Non- Disclosure Agreement

Non- Disclosure Agreement

To protect the information, a person often takes great measures. If any wrong hands receive the certain information which a party wants to protect, can destroy a business, can ruin reputation, harm someone’s political careers, or violate the privacy of any person.  NDA’s or Non – Disclosure agreements are the legal agreements that can compel a party to keep quiet about the information. Information can be related to any trade secret or other confidential information about the second party.

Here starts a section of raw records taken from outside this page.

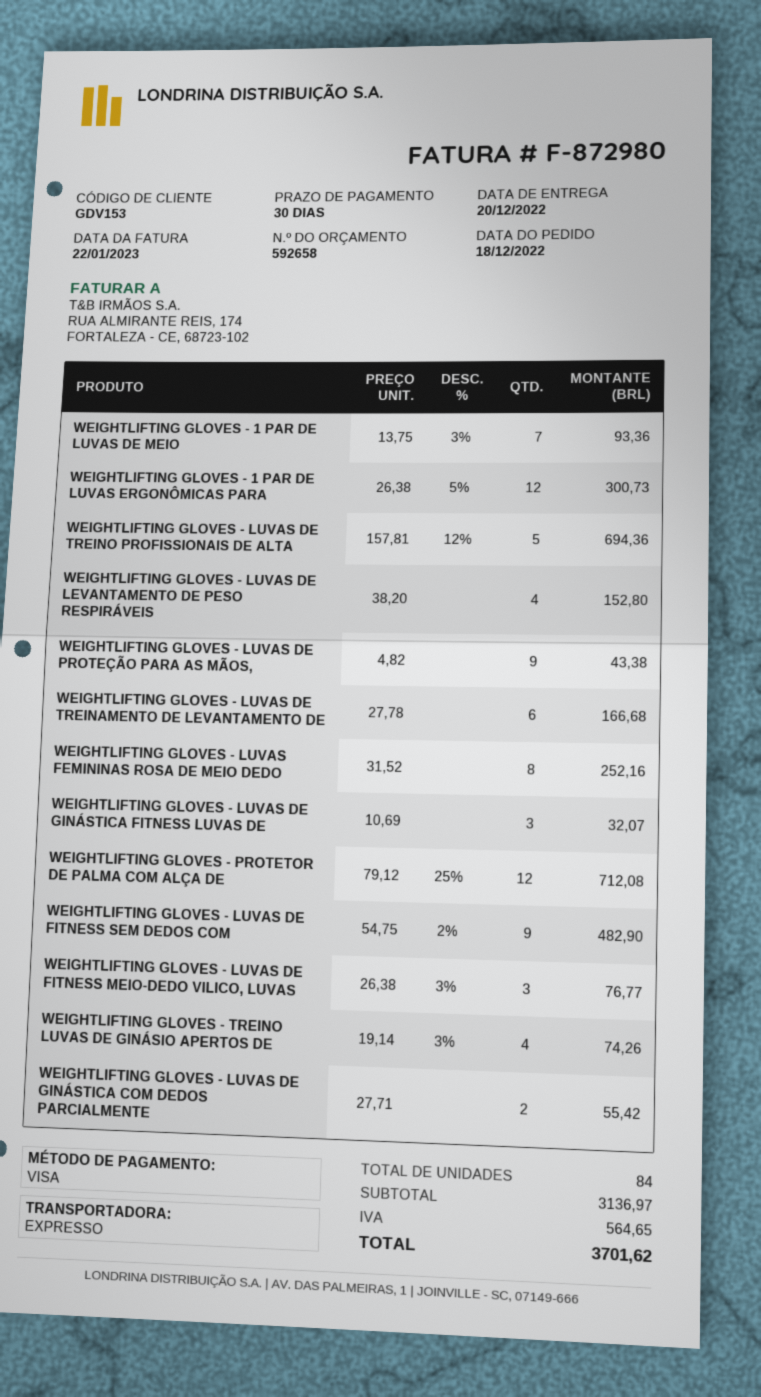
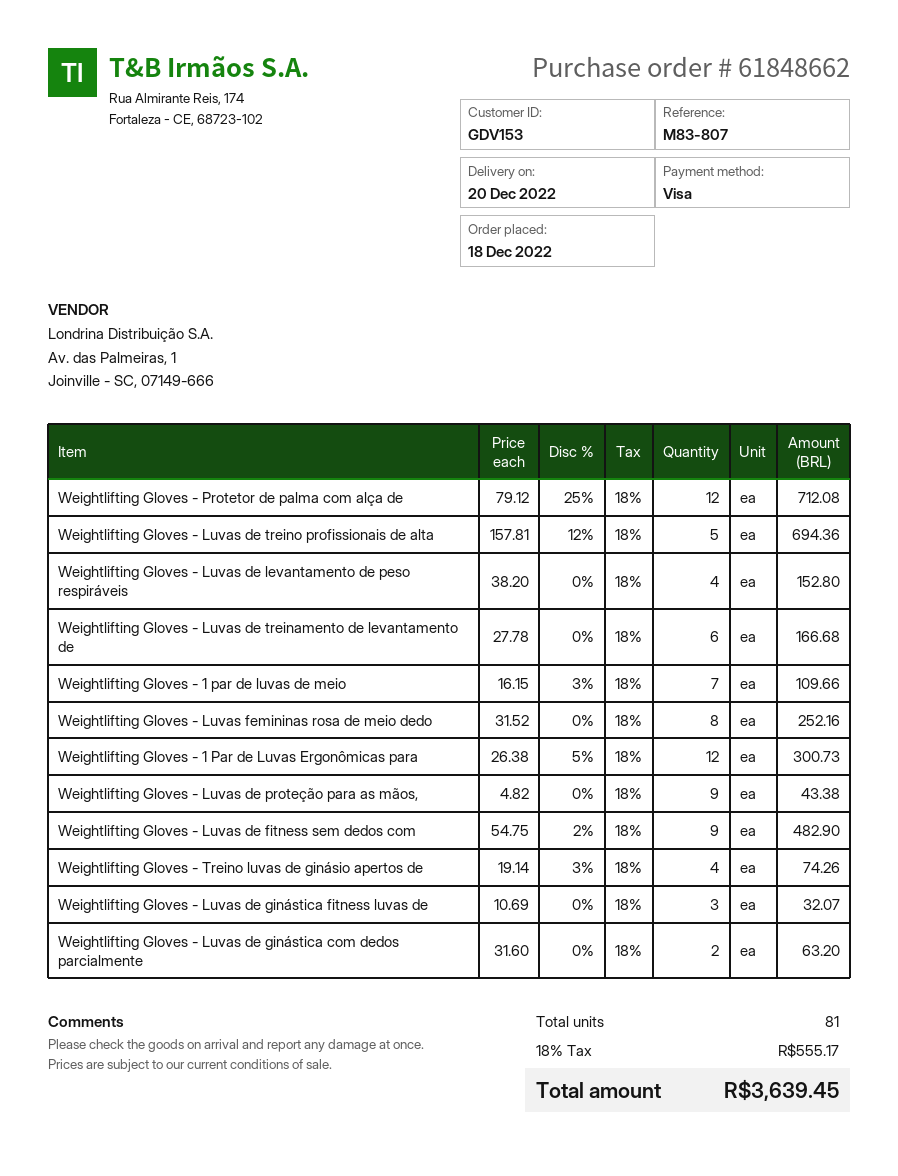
WEIGHTLIFTING GLOVES - 1 PAR DE LUVAS DE MEIO: 7 x 13.75 - 3% = 93.36 -> 7 x 16.15 - 3% = 109.66
WEIGHTLIFTING GLOVES - LUVAS DE FITNESS MEIO-DEDO VILICO, LUVAS: 3 x 26.38 - 3% = 76.77 -> none
WEIGHTLIFTING GLOVES - LUVAS DE GINÁSTICA COM DEDOS PARCIALMENTE: 2 x 27.71 = 55.42 -> 2 x 31.60 = 63.20
total quantity: 84 -> 81
tax: 564.65 -> 555.17
total: 3701.62 -> 3639.45

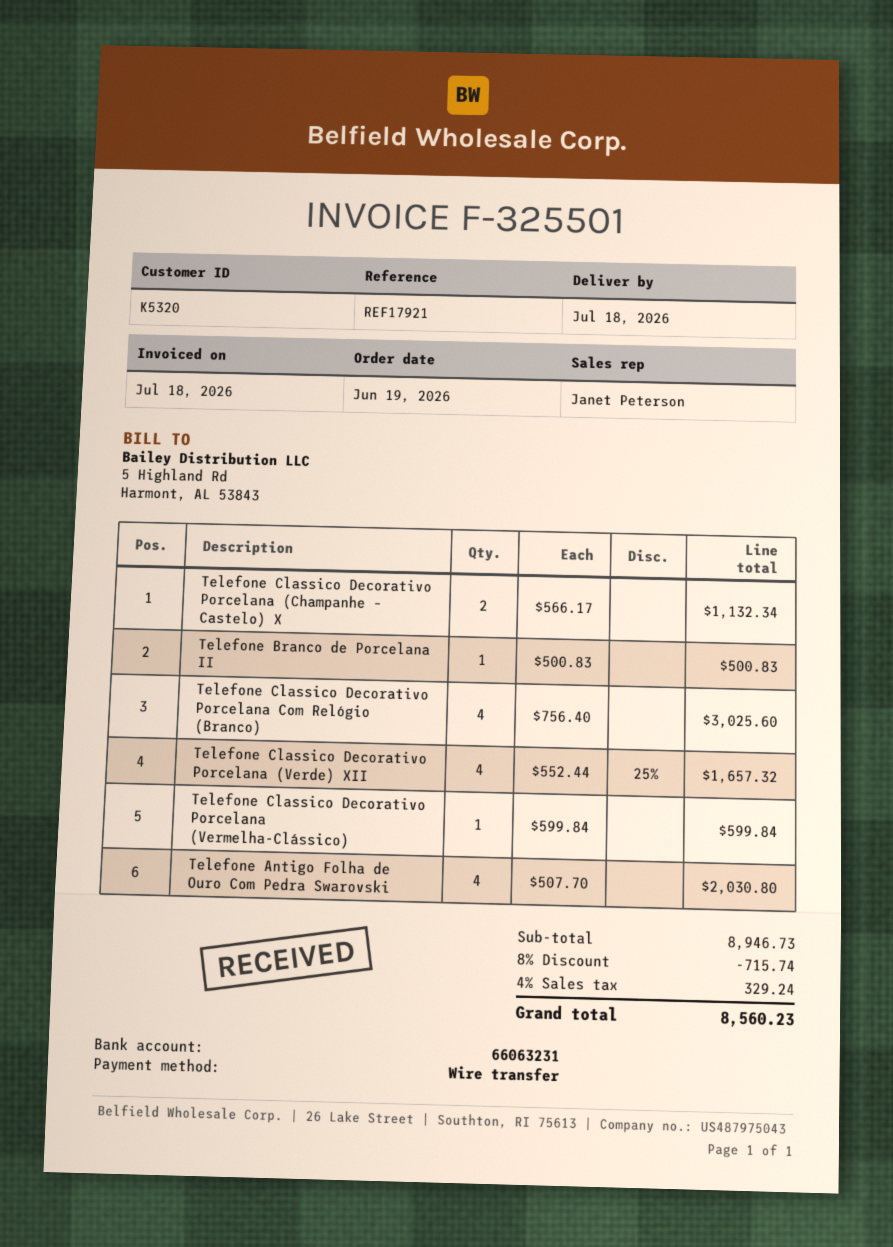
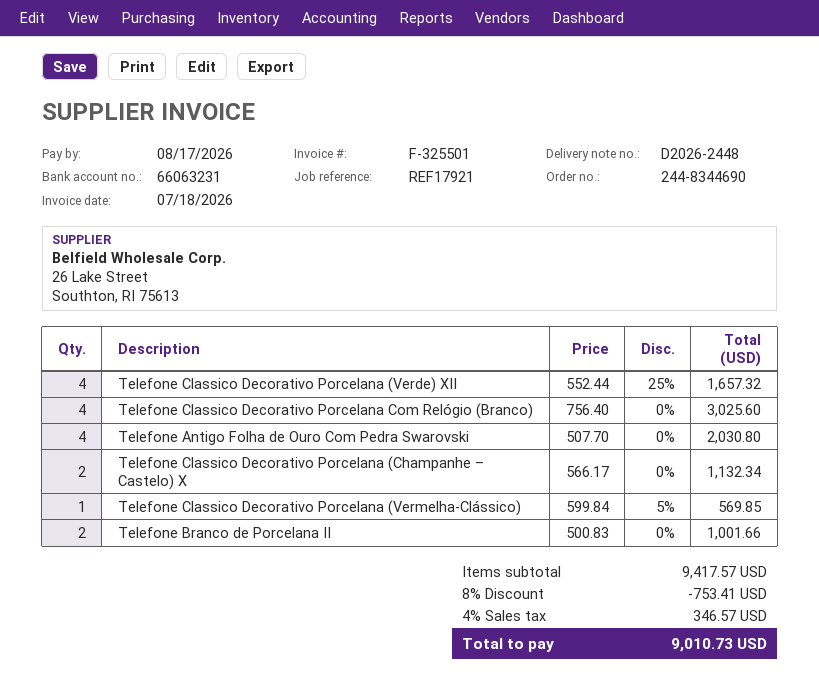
Telefone Branco de Porcelana II: 1 x 500.83 = 500.83 -> 2 x 500.83 = 1001.66
Telefone Classico Decorativo Porcelana (Vermelha-Clássico): 1 x 599.84 = 599.84 -> 1 x 599.84 - 5% = 569.85
subtotal: 8946.73 -> 9417.57
discount: 8% = 715.74 -> 8% = 753.41
tax: 4% = 329.24 -> 4% = 346.57
total: 8560.23 -> 9010.73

Non – Disclosure agreements are the most commonly used agreements in any business. Here, in this blog, we will discuss Non – Disclosure agreement.

Non – Disclosure Agreement;

Non – disclosure Agreements are the agreements, where the parties to agreements agree not to close the information mentioned in the agreement. Non disclosure agreement completely denies the access of third party over the information specified in the agreement. Non – Disclosure Agreements are very common in used in the field of business, with respect to partners, the company’s intellectual property (generally for trade secrets), and also for the employees.

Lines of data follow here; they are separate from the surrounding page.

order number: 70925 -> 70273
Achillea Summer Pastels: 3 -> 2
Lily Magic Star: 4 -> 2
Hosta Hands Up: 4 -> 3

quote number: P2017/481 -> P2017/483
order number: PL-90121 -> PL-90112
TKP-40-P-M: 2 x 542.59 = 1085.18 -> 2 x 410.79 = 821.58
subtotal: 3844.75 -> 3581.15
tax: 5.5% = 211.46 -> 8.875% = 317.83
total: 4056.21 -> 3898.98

To put this simple, we can say that if any person discloses any prohibited information after signing, the agreement can be sued for damages. For suing the party for damages, it’s important to make the agreement legally enforceable.

In India, Non – Disclosure agreements are governed by Indian Contract Act, 1872. To make it valid and, enforceable agreement should be stamped.

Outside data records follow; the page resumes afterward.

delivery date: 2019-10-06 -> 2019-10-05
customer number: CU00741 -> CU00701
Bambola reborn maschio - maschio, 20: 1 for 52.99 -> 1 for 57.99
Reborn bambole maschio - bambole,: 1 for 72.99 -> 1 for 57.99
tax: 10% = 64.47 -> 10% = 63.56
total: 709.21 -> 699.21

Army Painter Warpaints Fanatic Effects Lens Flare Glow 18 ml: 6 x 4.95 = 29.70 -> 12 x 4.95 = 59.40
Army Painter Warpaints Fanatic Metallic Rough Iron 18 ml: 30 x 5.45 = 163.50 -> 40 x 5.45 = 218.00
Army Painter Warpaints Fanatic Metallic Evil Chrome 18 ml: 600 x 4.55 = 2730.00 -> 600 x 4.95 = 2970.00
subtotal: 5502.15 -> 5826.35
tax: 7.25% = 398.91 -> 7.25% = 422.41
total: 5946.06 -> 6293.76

Non Disclosure Agreements can be used for number of purposes where the subject’s silence is desired. There are common uses of an NDA include, which are limited to the protection of the following;

  • Information related to the Intellectual property shared with business employees, contractors, partners, etc.;
  • Conversation related to any factious invention or business plan with a partner  or investor;
  • Any kind of business’s trade secret, which can be related to sales leads or strategies;
  • Information of an extramarital or consensual sexual affair, or any potentially embarrassing information which can harm individual’s reputation;
  •  Information about patient’s lab results for any disease by lab works.

Different names of NDA agreements are referred but share the same meaning;

Different names of NDA agreements

Read our article: Relinquishment Deed: Key Elements and Registration Process

Types of Non – Disclosure Agreements;

Types of Non – Disclosure Agreements

Three types of Non- Disclosure agreements are;

  • Unilateral NDA;  In this kind of NDA, there areonly two parties, out of which only one party discloses certain details to the other and expects that the information is prevented from any further disclosure.
  • Bilateral NDA: This agreement also has two parties, and both the parties reveal the information with to each other and compel each other to protect the information from disclosing to another, For Instance- Alliance
  • Multilateral NDA: Here, more than three parties are involved, from which one will disclose the information to other parties and compel them from protecting it from further disclosure. These types of NDAs also eliminate the need for distinct unilateral or bilateral NDA.

Key Information about NDA

  • An NDA acknowledges a confidential connection between two or more parties and secure the information they share from disclosure to outsiders.
  • The NDA is common before exploration between businesses about potential joint ventures.
  • Employees are often required to sign NDAs to secure an employer’s confidential business information.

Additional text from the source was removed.